People with learning disabilities can sporadically live in what might be called "The Chasm-Being Stuck" -- an experience in time that can be compared to a computer freeze but in this case, the computer is one's brain. Nothing moves! Being stuck is the frustrating, helpless, exposed emotional state that goes hand in glove with this mind freeze. No matter how hard one tries, it is impossible to learn certain things. Intelligent individuals who are missing skills vital for achievement often end up feeling out in the cold. These learning failures are particularly galling because learning is so easy and fun in other areas. Clearly, learning discrepancies can cause serious and needless emotional distress because when the chasm hits, shame follows.

SHAME is a feeling we all know. It involves a feeling of heightened intense exposure and vulnerability which is quickly followed by withdrawal. This response begins early in life and continues through one’s lifespan. Over a lifetime, shame feels pretty much the same, although as we age, we generally learn better ways to avoid it. Shame can haunt people with learning disabilities.

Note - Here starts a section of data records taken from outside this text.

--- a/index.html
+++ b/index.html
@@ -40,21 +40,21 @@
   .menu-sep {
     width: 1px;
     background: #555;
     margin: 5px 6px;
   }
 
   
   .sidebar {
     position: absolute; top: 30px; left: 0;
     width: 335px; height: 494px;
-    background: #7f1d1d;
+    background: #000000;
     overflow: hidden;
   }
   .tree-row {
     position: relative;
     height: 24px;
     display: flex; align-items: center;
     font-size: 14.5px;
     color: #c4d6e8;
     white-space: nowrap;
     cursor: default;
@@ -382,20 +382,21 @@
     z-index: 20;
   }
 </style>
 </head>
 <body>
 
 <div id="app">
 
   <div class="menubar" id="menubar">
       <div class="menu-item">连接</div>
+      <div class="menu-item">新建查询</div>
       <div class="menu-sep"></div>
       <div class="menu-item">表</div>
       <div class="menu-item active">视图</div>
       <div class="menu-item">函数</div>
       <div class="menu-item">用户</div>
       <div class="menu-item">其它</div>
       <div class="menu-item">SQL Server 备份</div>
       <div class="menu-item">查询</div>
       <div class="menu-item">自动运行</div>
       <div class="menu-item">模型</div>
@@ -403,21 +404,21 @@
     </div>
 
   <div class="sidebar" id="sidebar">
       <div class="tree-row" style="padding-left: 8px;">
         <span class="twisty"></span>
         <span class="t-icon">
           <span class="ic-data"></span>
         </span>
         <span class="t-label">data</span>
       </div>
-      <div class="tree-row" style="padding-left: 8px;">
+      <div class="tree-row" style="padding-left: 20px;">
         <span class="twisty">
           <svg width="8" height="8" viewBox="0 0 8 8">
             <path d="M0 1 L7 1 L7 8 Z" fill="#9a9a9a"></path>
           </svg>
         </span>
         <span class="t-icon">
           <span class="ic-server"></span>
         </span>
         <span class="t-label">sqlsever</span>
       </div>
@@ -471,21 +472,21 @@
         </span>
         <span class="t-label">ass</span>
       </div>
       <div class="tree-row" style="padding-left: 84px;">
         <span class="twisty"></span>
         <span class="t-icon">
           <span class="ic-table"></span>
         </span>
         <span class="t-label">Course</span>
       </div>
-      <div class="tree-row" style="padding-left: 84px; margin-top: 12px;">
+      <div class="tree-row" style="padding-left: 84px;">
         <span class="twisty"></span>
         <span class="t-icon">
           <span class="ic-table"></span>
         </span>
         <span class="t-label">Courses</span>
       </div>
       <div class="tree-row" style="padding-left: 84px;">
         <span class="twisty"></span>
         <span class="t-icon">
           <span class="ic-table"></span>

The person who reads slowly may worry about feeling humiliated going to a restaurant with friends because he/she cannot read through the menu quickly enough before the waiter comes to take the orders. One person I know orders the first thing on the menu so she doesn’t have to be embarrassed.

Even though shame is painful, we need it. Constructive shame can enhance learning. Failing an exam and being ashamed about it can propel a student to study harder in he future. This form of shame is healthy and constructive because it forces one into activity; and the best response to shame is to do something.

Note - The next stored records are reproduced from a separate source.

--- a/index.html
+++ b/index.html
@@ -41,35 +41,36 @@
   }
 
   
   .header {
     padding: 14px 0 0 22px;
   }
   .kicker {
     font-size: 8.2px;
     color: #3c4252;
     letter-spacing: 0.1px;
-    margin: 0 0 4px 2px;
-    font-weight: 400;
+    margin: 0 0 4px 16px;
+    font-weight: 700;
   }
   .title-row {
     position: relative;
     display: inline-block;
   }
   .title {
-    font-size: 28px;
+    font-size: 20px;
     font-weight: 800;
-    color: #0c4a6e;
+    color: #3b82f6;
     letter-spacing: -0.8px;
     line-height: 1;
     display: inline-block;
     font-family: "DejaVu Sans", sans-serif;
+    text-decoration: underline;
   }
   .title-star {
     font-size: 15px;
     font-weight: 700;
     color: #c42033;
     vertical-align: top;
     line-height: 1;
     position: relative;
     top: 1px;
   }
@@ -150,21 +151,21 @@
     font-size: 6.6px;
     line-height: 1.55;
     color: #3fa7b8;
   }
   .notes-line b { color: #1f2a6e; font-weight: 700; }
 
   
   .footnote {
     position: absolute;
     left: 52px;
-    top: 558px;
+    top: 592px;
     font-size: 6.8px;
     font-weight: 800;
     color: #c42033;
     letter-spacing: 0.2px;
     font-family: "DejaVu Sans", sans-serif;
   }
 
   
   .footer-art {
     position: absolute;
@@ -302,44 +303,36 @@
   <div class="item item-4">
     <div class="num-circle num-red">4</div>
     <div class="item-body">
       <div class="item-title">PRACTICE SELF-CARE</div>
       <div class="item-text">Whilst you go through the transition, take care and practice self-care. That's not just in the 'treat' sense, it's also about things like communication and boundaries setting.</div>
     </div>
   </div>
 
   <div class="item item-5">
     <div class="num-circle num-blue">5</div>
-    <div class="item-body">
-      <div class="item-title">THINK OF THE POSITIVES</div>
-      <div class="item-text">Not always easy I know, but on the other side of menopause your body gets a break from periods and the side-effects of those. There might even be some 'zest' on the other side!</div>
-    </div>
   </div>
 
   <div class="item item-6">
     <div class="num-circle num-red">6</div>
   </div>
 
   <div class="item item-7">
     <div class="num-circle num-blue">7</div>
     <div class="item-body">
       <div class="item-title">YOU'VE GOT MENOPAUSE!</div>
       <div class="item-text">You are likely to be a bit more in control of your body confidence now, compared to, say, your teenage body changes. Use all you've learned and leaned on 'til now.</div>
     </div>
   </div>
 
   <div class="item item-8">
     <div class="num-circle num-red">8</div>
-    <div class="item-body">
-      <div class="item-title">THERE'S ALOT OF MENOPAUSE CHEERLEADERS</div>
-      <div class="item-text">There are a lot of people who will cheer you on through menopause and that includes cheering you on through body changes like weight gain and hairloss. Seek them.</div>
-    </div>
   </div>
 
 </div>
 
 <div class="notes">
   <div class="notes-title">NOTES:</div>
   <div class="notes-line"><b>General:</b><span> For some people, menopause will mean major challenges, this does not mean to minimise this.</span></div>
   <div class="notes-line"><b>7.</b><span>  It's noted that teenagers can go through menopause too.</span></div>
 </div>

Destructive shame, however, leads to withdrawal, passivity and self-denigration. This form of shame happens when the feeling is experienced too often and too intensely and lasts too long. If shame becomes repetitive, a chronic sense of shame develops. Chronic shame in people with learning disabilities can sabotage motivation and intellectual curiosity as one’s sense of competence becomes derailed. A person with learning disabilities who is continually shamed (such as the person in school who cannot spell but must write exams by hand) begins to attach the sense of shame not to the action or situation that triggered it, but to the self.